- [PROBLEM REQUIREMENTS]
Go through the data and retrieve each line that includes the string "spacing".

- [EXERCISE INPUTS]

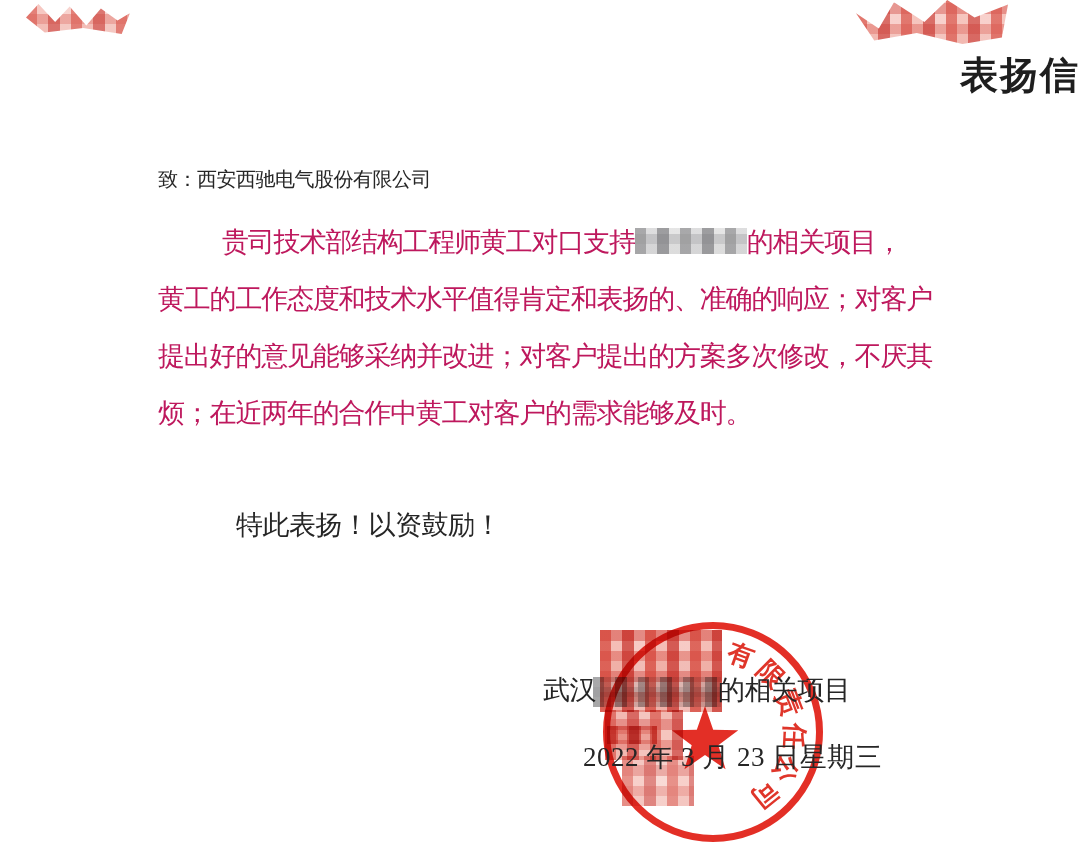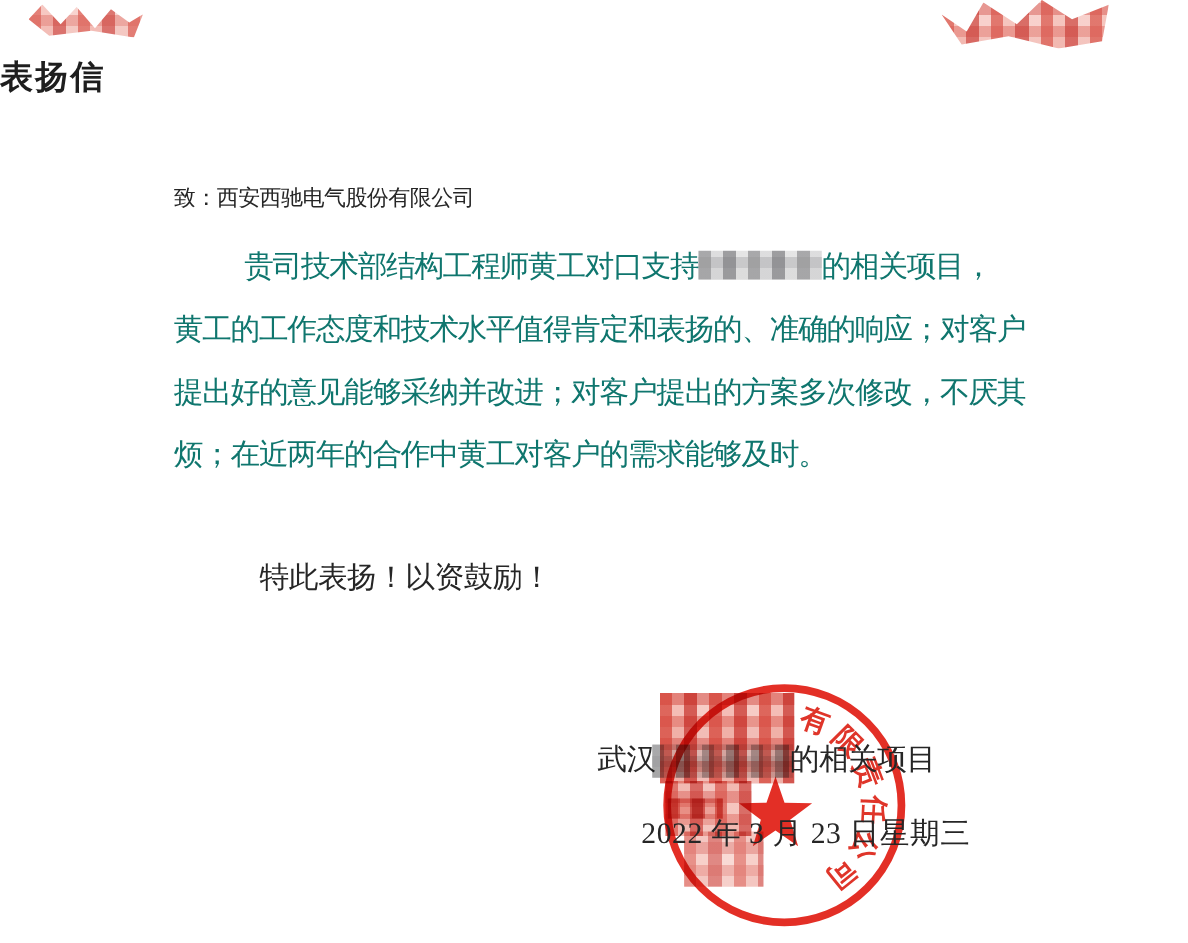--- a/index.html
+++ b/index.html
@@ -2,28 +2,28 @@
 <html><head>
 <meta charset="utf-8">
 <style>
   html,body{margin:0;padding:0;}
   body{
     width:1080px;height:857px;background:#ffffff;position:relative;overflow:hidden;
     font-family:"Liberation Serif","DejaVu Serif",serif;color:#262626;
   }
   .abs{position:absolute;}
   .title{
-    left:0;top:50px;width:1080px;text-align:left;
-    font-size:30px;font-weight:700;letter-spacing:2px;color:#1e1e1e;
+    left:0;top:50px;width:1080px;text-align:right;
+    font-size:38px;font-weight:700;letter-spacing:2px;color:#1e1e1e;
   }
   .salutation{
     left:158px;top:166px;font-size:20px;letter-spacing:-0.5px;white-space:nowrap;
   }
   .bodyline{
-    left:158px;font-size:27px;letter-spacing:-1.2px;white-space:nowrap;color:#0f766e;
+    left:158px;font-size:27px;letter-spacing:-1.2px;white-space:nowrap;color:#be185d;
   }
   .indent{padding-left:64px;}
   .closing{left:236px;top:507px;font-size:27px;letter-spacing:-0.5px;white-space:nowrap;text-align:center;}
   .signline{left:543px;top:672px;font-size:27px;letter-spacing:-0.5px;white-space:nowrap;z-index:6;}
   .dateline{left:583px;top:739px;font-size:27px;letter-spacing:0.5px;white-space:nowrap;z-index:6;}
 
   
   .mzg{
     background:
       repeating-linear-gradient(90deg, rgba(148,148,150,0.85) 0 11px, rgba(212,212,214,0.5) 11px 22px, rgba(128,128,131,0.8) 22px 34px, rgba(230,230,230,0.45) 34px 45px),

- [OUTPUT OF THE TASK]
-    font-size:30px;font-weight:700;letter-spacing:2px;color:#1e1e1e;
+    font-size:38px;font-weight:700;letter-spacing:2px;color:#1e1e1e;
     left:158px;top:166px;font-size:20px;letter-spacing:-0.5px;white-space:nowrap;
-    left:158px;font-size:27px;letter-spacing:-1.2px;white-space:nowrap;color:#0f766e;
+    left:158px;font-size:27px;letter-spacing:-1.2px;white-space:nowrap;color:#be185d;
   .closing{left:236px;top:507px;font-size:27px;letter-spacing:-0.5px;white-space:nowrap;text-align:center;}
   .signline{left:543px;top:672px;font-size:27px;letter-spacing:-0.5px;white-space:nowrap;z-index:6;}
   .dateline{left:583px;top:739px;font-size:27px;letter-spacing:0.5px;white-space:nowrap;z-index:6;}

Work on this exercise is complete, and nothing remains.